Merozyne Therapeutics AB has started a project aiming to develop a pharmaceutical treatment against laminin alpha2 chain-deficient congenital muscular dystrophy (MDC1A) by exploiting the unique research conducted by Prof. Madeleine Durbeej-Hjalt and Dr Virginie Carmignac at Lund University.

Merozyne Therapeutics was recently established by a number of entrepreneurial life science companies co-localised at the research park Medicon Village in Lund who teamed up with the two innovative researchers. The founding members of Merozyne Therapeutics will each contribute their highly complementary expertise in drug discovery, medicinal chemistry, disease biology, IP & project management and business development, with a combined staff of nearly 30 experienced biotech professionals.

Encouraging data have already been obtained in a relevant in vivo disease model. Merozyne Therapeutics will now raise a first round of capital to further advance the project and develop a clinical candidate.

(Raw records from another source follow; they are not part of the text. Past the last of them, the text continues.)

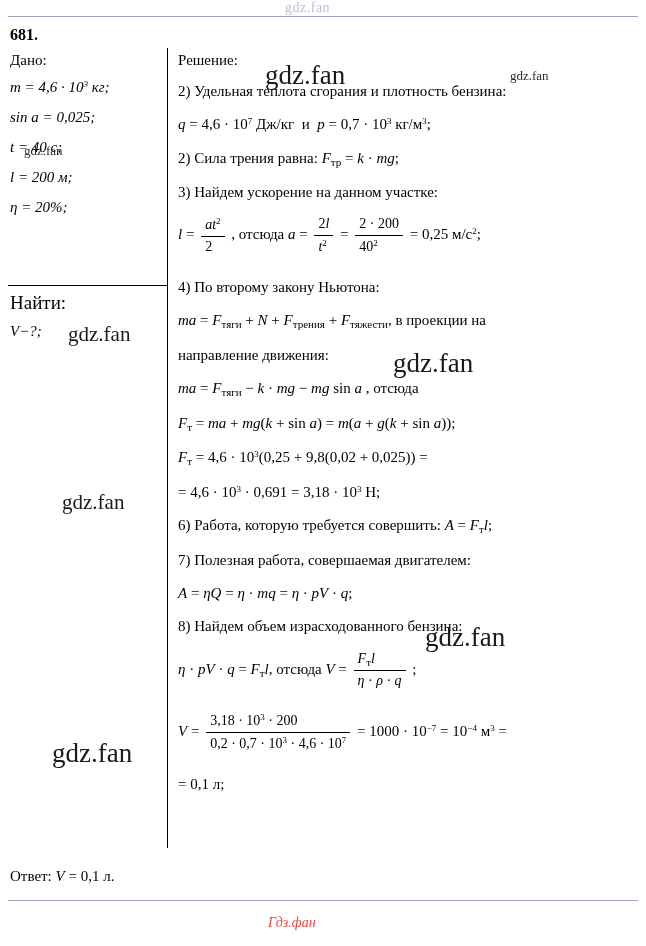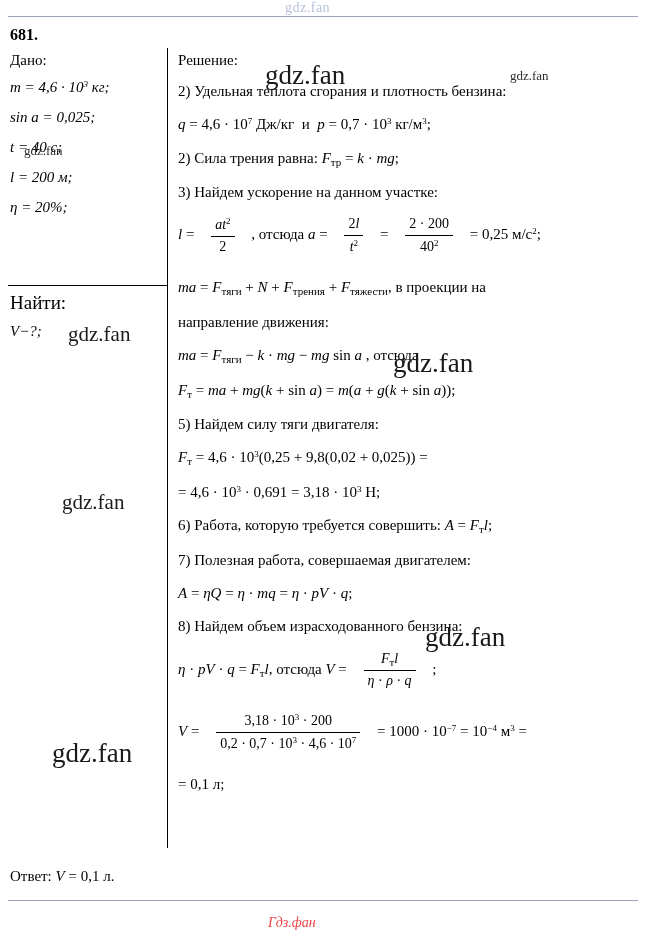--- a/index.html
+++ b/index.html
@@ -122,22 +122,21 @@
     font-style: normal;
     vertical-align: -0.25em;
   }
   sup {
     font-size: 9px;
     vertical-align: 0.55em;
   }
   .frac {
     display: inline-block;
     vertical-align: middle;
-    text-align: center;
-    margin: 0 13px;
+    margin: 0 3px;
   }
   .frac .num {
     display: block;
     padding: 0 4px 1px 4px;
     border-bottom: 1px solid #000;
     font-size: 14px;
   }
   .frac .den {
     display: block;
     padding: 1px 4px 0 4px;
@@ -211,32 +210,32 @@
     <div class="step tall">
       <i>l</i> =
       <span class="frac"><span class="num"><i>at</i><sup>2</sup></span><span class="den">2</span></span>
       , отсюда <i>a</i> =
       <span class="frac"><span class="num">2<i>l</i></span><span class="den"><i>t</i><sup>2</sup></span></span>
       =
       <span class="frac"><span class="num">2 · 200</span><span class="den">40<sup>2</sup></span></span>
       = 0,25 м/с<sup>2</sup>;
     </div>
 
+    <div class="step">4) По второму закону Ньютона:</div>
     <div class="step">
       <i>ma</i> = <i>F</i><sub>тяги</sub> + <i>N</i> + <i>F</i><sub>трения</sub> + <i>F</i><sub>тяжести</sub>, в проекции на
     </div>
     <div class="step">направление движения:</div>
     <div class="step">
       <i>ma</i> = <i>F</i><sub>тяги</sub> − <i>k</i> · <i>mg</i> − <i>mg</i> sin <i>a</i> , отсюда
     </div>
     <div class="step">
       <i>F</i><sub>т</sub> = <i>ma</i> + <i>mg</i>(<i>k</i> + sin <i>a</i>) = <i>m</i>(<i>a</i> + <i>g</i>(<i>k</i> + sin <i>a</i>));
     </div>
 
-    <div class="step">5) Найдем силу тяги двигателя:</div>
     <div class="step">
       <i>F</i><sub>т</sub> = 4,6 · 10<sup>3</sup>(0,25 + 9,8(0,02 + 0,025)) =
     </div>
     <div class="step">
       = 4,6 · 10<sup>3</sup> · 0,691 = 3,18 · 10<sup>3</sup> Н;
     </div>
 
     <div class="step">
       6) Работа, которую требуется совершить: <i>A</i> = <i>F</i><sub>т</sub><i>l</i>;
     </div>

Merozyne Therapeutics aiming to develop an effective drug therapy for children affected by MDC1A

The drug development programme now embarked on by Merozyne Therapeutics has the potential to offer new and unique possibilities to treat MDC1A. Such a new pharmaceutical treatment will provide improved quality of life and potentially a prolonged life span for the patient.

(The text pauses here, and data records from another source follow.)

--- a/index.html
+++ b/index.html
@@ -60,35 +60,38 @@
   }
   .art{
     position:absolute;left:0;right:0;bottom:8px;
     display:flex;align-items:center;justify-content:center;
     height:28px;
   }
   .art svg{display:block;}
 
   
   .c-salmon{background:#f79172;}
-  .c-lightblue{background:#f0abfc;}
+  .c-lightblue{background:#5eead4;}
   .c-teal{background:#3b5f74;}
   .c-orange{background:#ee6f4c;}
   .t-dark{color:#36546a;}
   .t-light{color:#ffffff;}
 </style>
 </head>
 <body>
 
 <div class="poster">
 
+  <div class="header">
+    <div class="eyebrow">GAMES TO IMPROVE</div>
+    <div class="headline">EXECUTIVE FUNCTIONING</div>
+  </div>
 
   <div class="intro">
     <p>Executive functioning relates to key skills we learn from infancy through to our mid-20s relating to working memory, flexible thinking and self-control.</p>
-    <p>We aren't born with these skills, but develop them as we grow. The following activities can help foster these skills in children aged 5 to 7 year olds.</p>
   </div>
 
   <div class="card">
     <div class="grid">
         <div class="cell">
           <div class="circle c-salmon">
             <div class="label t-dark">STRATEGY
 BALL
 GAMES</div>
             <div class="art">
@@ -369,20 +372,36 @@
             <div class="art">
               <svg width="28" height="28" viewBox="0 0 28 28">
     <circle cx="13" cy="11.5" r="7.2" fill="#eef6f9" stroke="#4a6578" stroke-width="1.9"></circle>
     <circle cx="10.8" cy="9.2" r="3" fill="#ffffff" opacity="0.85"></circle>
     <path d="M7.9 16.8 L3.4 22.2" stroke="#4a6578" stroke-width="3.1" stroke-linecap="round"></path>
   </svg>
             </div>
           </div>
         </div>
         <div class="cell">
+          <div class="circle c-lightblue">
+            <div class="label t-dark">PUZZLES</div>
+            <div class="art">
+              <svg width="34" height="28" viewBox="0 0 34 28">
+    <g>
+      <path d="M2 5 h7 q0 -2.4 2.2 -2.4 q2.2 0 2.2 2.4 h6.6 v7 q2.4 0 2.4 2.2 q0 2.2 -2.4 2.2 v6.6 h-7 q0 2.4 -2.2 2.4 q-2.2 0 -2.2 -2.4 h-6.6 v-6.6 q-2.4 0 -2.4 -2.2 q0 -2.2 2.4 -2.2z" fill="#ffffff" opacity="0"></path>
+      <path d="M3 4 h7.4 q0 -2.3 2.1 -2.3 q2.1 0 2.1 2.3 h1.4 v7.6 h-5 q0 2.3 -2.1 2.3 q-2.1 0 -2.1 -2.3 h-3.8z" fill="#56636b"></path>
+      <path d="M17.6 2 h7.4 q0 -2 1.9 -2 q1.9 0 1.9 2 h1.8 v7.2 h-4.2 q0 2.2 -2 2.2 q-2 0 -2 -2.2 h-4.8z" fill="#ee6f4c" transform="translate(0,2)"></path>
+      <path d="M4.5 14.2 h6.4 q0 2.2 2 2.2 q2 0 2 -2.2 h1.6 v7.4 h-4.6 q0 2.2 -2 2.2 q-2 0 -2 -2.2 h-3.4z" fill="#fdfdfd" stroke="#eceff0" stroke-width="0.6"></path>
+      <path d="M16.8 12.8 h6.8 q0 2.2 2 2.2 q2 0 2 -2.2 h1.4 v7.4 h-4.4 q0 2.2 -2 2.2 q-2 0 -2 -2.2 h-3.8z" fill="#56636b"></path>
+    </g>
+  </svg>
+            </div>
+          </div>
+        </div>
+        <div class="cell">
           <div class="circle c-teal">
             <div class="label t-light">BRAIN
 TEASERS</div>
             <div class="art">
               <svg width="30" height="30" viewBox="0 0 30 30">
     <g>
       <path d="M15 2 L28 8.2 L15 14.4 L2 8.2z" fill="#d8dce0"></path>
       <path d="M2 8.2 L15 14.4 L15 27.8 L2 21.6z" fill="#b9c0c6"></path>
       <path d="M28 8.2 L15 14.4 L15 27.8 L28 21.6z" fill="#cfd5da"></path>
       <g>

Björn Walse, CEO of SARomics Biostructures, commented, “We are excited about this new innovative project and the strength of the project team. Our collective aim is to develop an effective drug therapy for the children affected by this disease.”

Eskil Söderlind, Partner at Avena Partners, says “The project at Merozyne Therapeutics opens up a promising possibility for future pharmaceutical treatment of MDC1A. The members of the joint team in the company complement each other in a very productive way.”